I’d read so many blogs about the hike before attempting it, and I found that nearly all of the writers focused on the physical experience, with little mention of the emotional one, so that’s much of what I’ll write here (which should come as no surprise to anyone who knows me in real life). I also hope I’ll get the chronology of trail milestones right, because many of them have already merged together in my memory.
***
We awoke at 5 AM yesterday, and made it to the trail head at about 7:45 AM. (We’d already walked an easy mile from the car to that point.) We took the Mist Trail up the first couple miles, which takes you past Vernal Falls via an intense stretch of granite stairs. Per the trail’s name, it was wet and we were prepared with windbreakers (although it was the beginning of the end for my hair). I was wearing a heart rate monitor, and noticed I was really coming close to my maximum heart rate even in this first stretch (although I’m convinced my heart rate at rest has increased by 10+ BPM in the last few months due to work-related stress, so that was probably not an unrelated factor in the high reading).
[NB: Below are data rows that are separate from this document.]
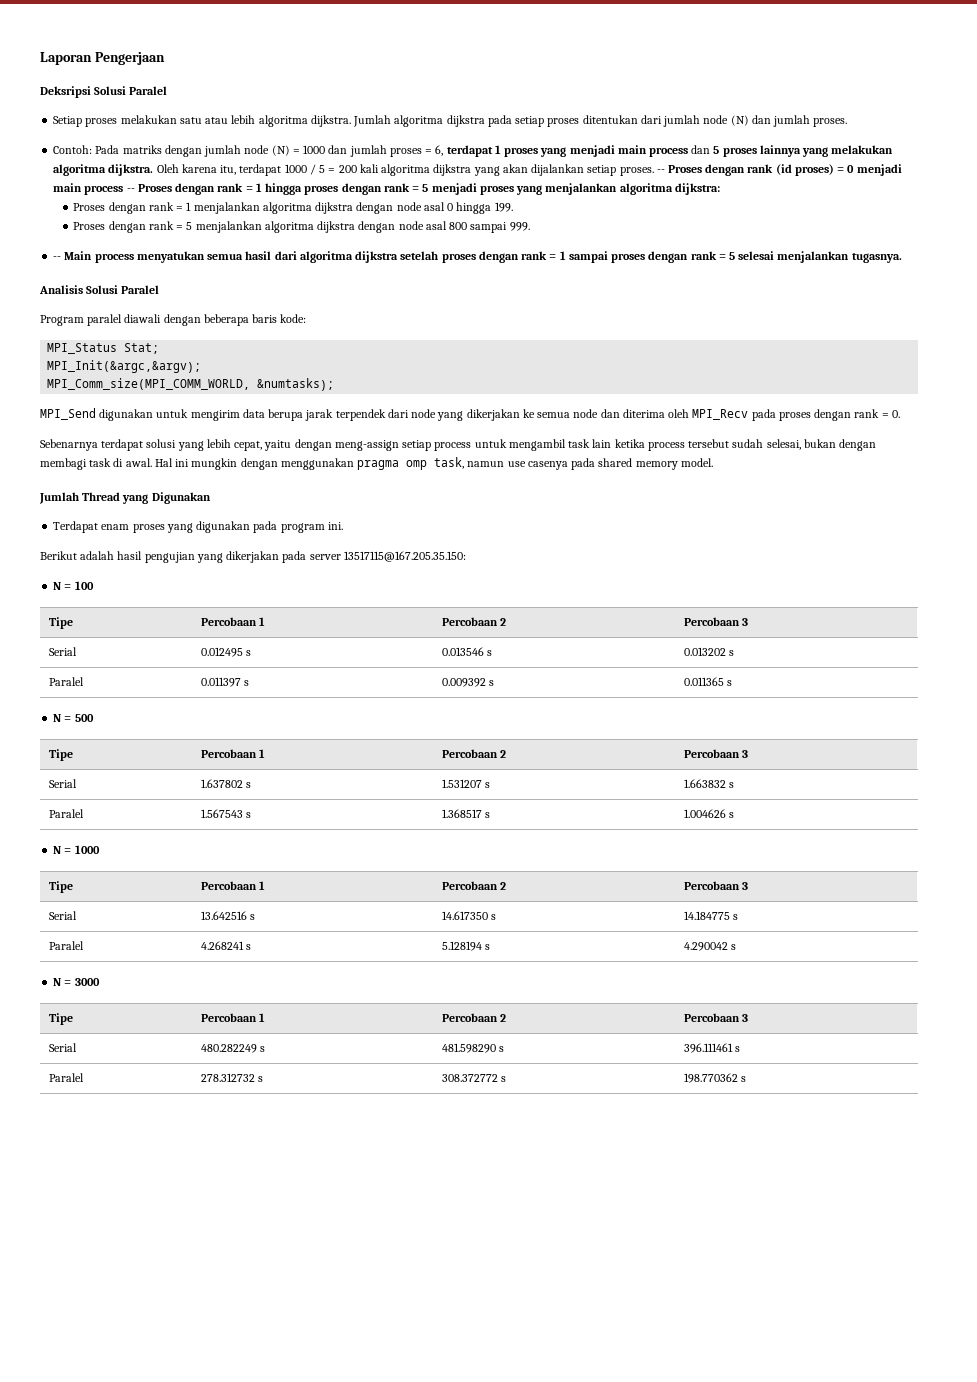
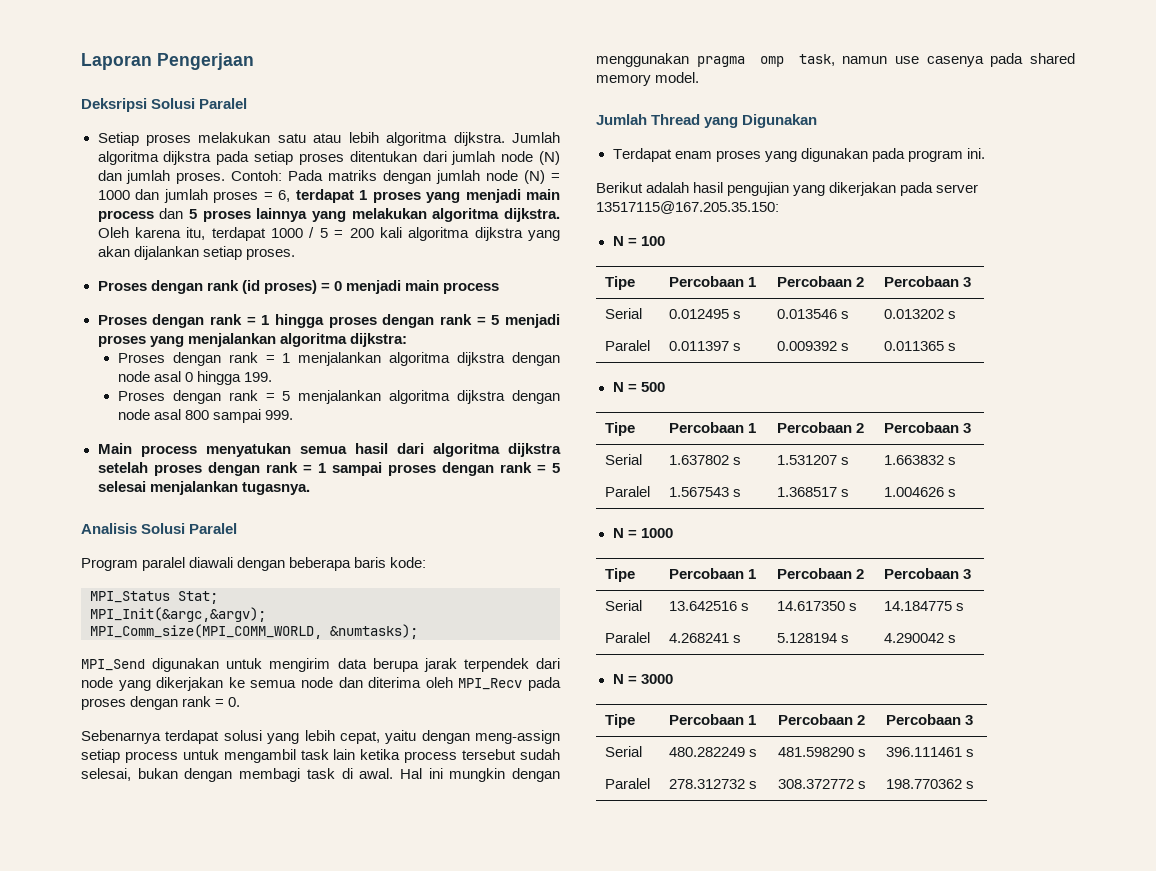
(848, 122) // -> (226, 178) none
[656,169,665,173] -- -> (295, 254) //
[126,188,135,192] -- -> (499, 288) //
[53,256,62,260] -- -> (294, 415) none

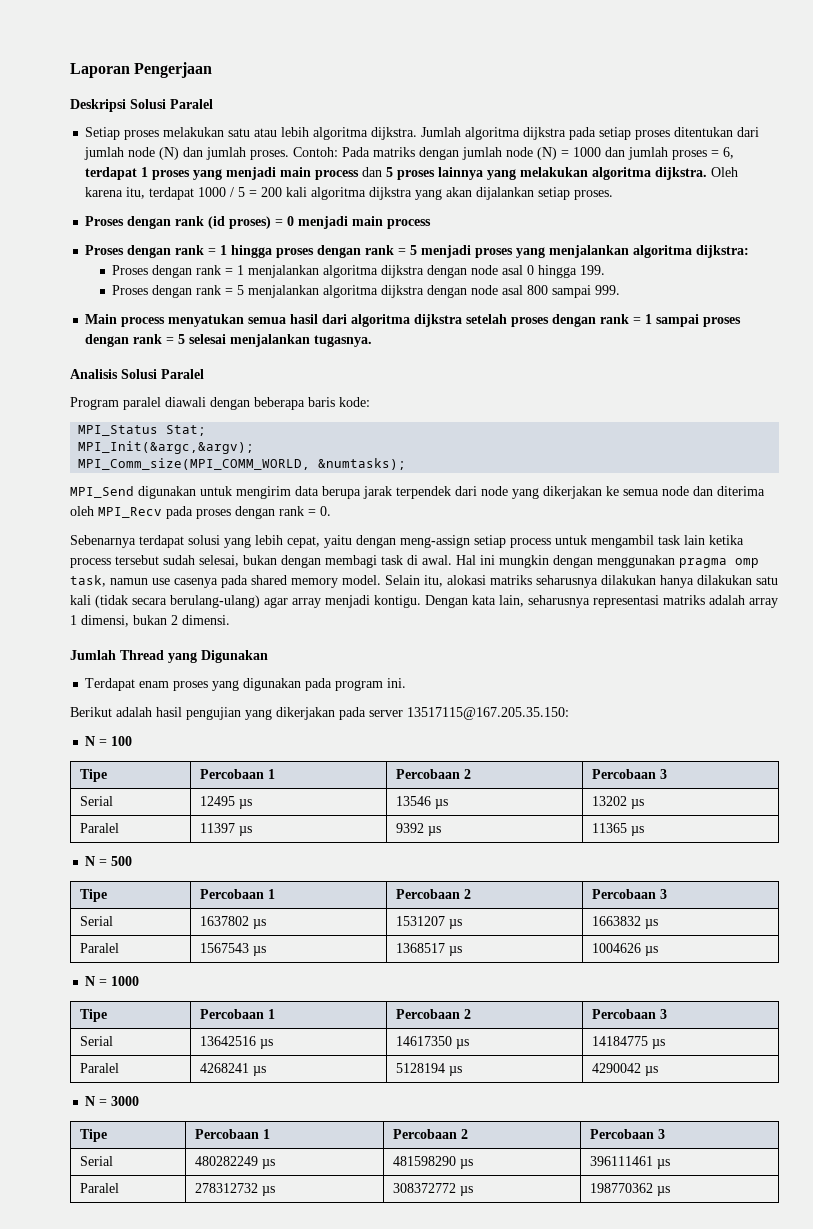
[81,98,147,112] Deksripsi -> [70,99,126,112] Deskripsi
(700, 77) none -> [385,575,778,588] [70,595,778,608] [70,615,230,627] Selain itu, alokasi matriks seharusnya dilakukan hanya dilakukan satu kali (tidak secara berulang-ulang) agar array menjadi kontigu. Dengan kata lain, seharusnya representasi matriks adalah array 1 dimensi, bukan 2 dimensi.
[669,309,742,319] [777,309,850,319] [884,309,957,319] [605,340,651,351] [669,341,742,351] [777,341,850,351] [884,341,957,351] 0.012495 s | 0.013546 s | 0.013202 s // Paralel | 0.011397 s | 0.009392 s | 0.011365 s -> [199,796,252,809] [395,796,448,809] [591,796,644,809] [79,823,119,833] [199,823,252,836] [395,823,441,836] [591,823,644,836] 12495 µs | 13546 µs | 13202 µs // Paralel | 11397 µs | 9392 µs | 11365 µs
[669,455,742,465] [777,455,850,465] [884,455,957,465] [605,486,651,497] [669,487,742,497] [777,487,850,497] [884,487,957,497] 1.637802 s | 1.531207 s | 1.663832 s // Paralel | 1.567543 s | 1.368517 s | 1.004626 s -> [199,916,266,929] [395,916,462,929] [591,916,658,929] [79,943,119,953] [199,943,266,956] [395,943,462,956] [591,943,658,956] 1637802 µs | 1531207 µs | 1663832 µs // Paralel | 1567543 µs | 1368517 µs | 1004626 µs
[669,601,750,611] [777,601,858,611] [884,601,965,611] [605,632,651,643] [669,633,742,643] [777,633,850,643] [884,633,957,643] 13.642516 s | 14.617350 s | 14.184775 s // Paralel | 4.268241 s | 5.128194 s | 4.290042 s -> [199,1036,273,1049] [395,1036,469,1049] [591,1036,665,1049] [79,1063,119,1073] [199,1063,266,1076] [395,1063,462,1076] [591,1063,658,1076] 13642516 µs | 14617350 µs | 14184775 µs // Paralel | 4268241 µs | 5128194 µs | 4290042 µs
[669,747,758,757] [778,747,867,757] [886,747,975,757] [605,778,651,789] [669,779,758,789] [778,779,867,789] [886,779,975,789] 480.282249 s | 481.598290 s | 396.111461 s // Paralel | 278.312732 s | 308.372772 s | 198.770362 s -> [194,1156,275,1169] [392,1156,473,1169] [589,1156,670,1169] [79,1183,119,1193] [194,1183,275,1196] [392,1183,473,1196] [589,1183,670,1196] 480282249 µs | 481598290 µs | 396111461 µs // Paralel | 278312732 µs | 308372772 µs | 198770362 µs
I’m sure we were all feeling exerted, but I really felt fine and recharged after a short Power Bar rest to enjoy the fantastic view. At this point, DL had a bit of a nose bleed, which may have already been an altitude issue, since we’d come from Los Angeles and the Yosemite Valley floor is at 4,000 feet—and I believe we’d already climbed about 2,000 feet from there. (The blue-eyed guy later told me that it was around here that he saw a woman vomiting from exertion off to the side. When her hat fell off her head, her boyfriend, who was cautiously standing paces away said, “Ah, your hat fell.” Nice guy.) A bit further up, an arcing rainbow spanned the notch view through the granite. Spectacular.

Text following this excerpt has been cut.